++++ DATASET ENTRIES ++++

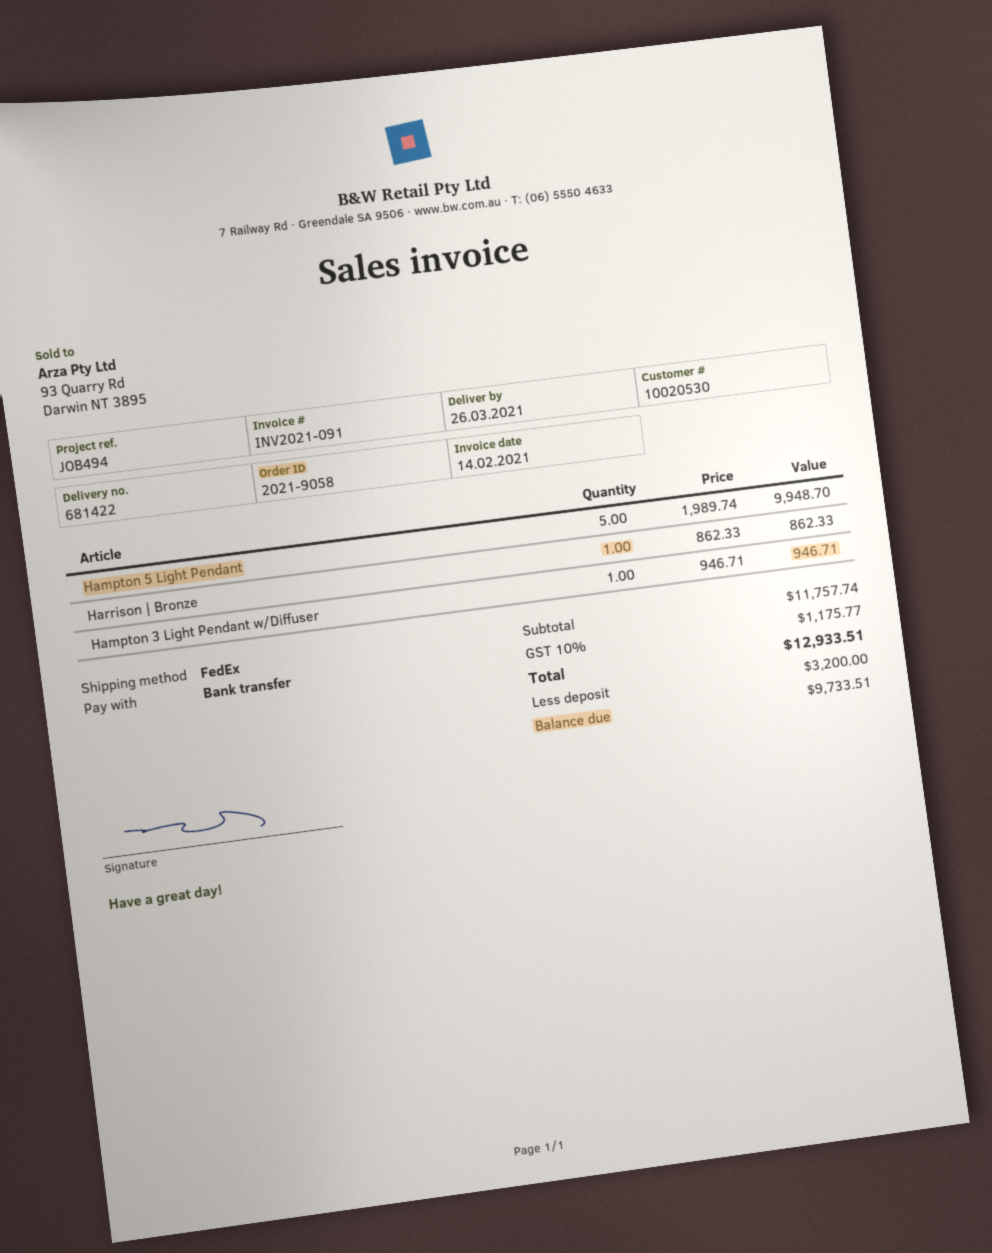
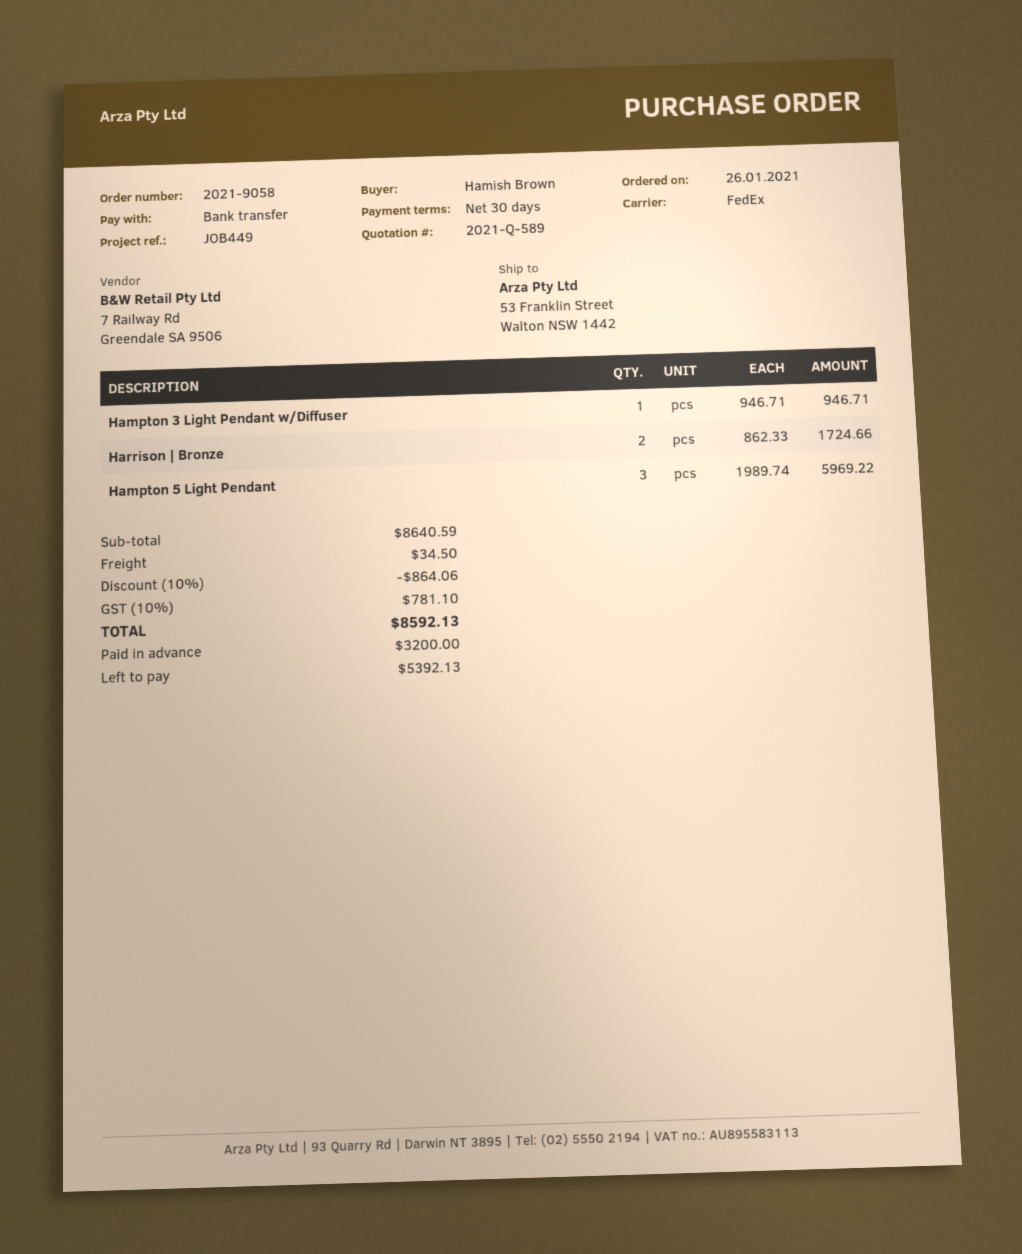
reference: JOB494 -> JOB449
Hampton 5 Light Pendant: 5 x 1989.74 = 9948.70 -> 3 x 1989.74 = 5969.22
Harrison | Bronze: 1 x 862.33 = 862.33 -> 2 x 862.33 = 1724.66
subtotal: 11757.74 -> 8640.59
discount: none -> 10% = 864.06
shipping: none -> 34.50
tax: 10% = 1175.77 -> 10% = 781.10
total: 12933.51 -> 8592.13
balance: 9733.51 -> 5392.13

++++

Apart from the pictures, repeat every entry exactly.

reference: JOB494 -> JOB449
Hampton 5 Light Pendant: 5 x 1989.74 = 9948.70 -> 3 x 1989.74 = 5969.22
Harrison | Bronze: 1 x 862.33 = 862.33 -> 2 x 862.33 = 1724.66
subtotal: 11757.74 -> 8640.59
discount: none -> 10% = 864.06
shipping: none -> 34.50
tax: 10% = 1175.77 -> 10% = 781.10
total: 12933.51 -> 8592.13
balance: 9733.51 -> 5392.13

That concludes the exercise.